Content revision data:

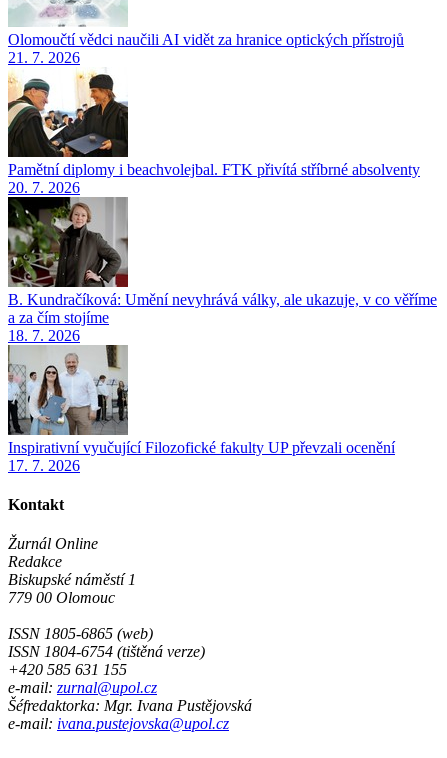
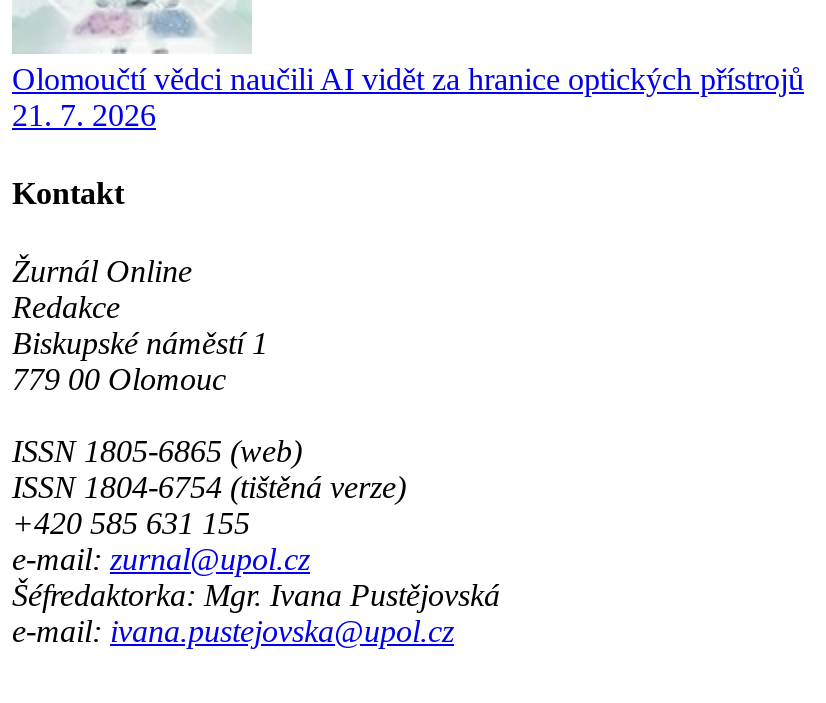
- [image]
- Pamětní diplomy i beachvolejbal. FTK přivítá stříbrné absolventy
- 20. 7. 2026

- [image]
- B. Kundračíková: Umění nevyhrává války, ale ukazuje, v co věříme
- a za čím stojíme
- 18. 7. 2026

- [image]
- Inspirativní vyučující Filozofické fakulty UP převzali ocenění
- 17. 7. 2026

◆ What you have to do
Output the data exactly, pictures omitted.

◆ Response area
- [image]
- Pamětní diplomy i beachvolejbal. FTK přivítá stříbrné absolventy
- 20. 7. 2026

- [image]
- B. Kundračíková: Umění nevyhrává války, ale ukazuje, v co věříme
- a za čím stojíme
- 18. 7. 2026

- [image]
- Inspirativní vyučující Filozofické fakulty UP převzali ocenění
- 17. 7. 2026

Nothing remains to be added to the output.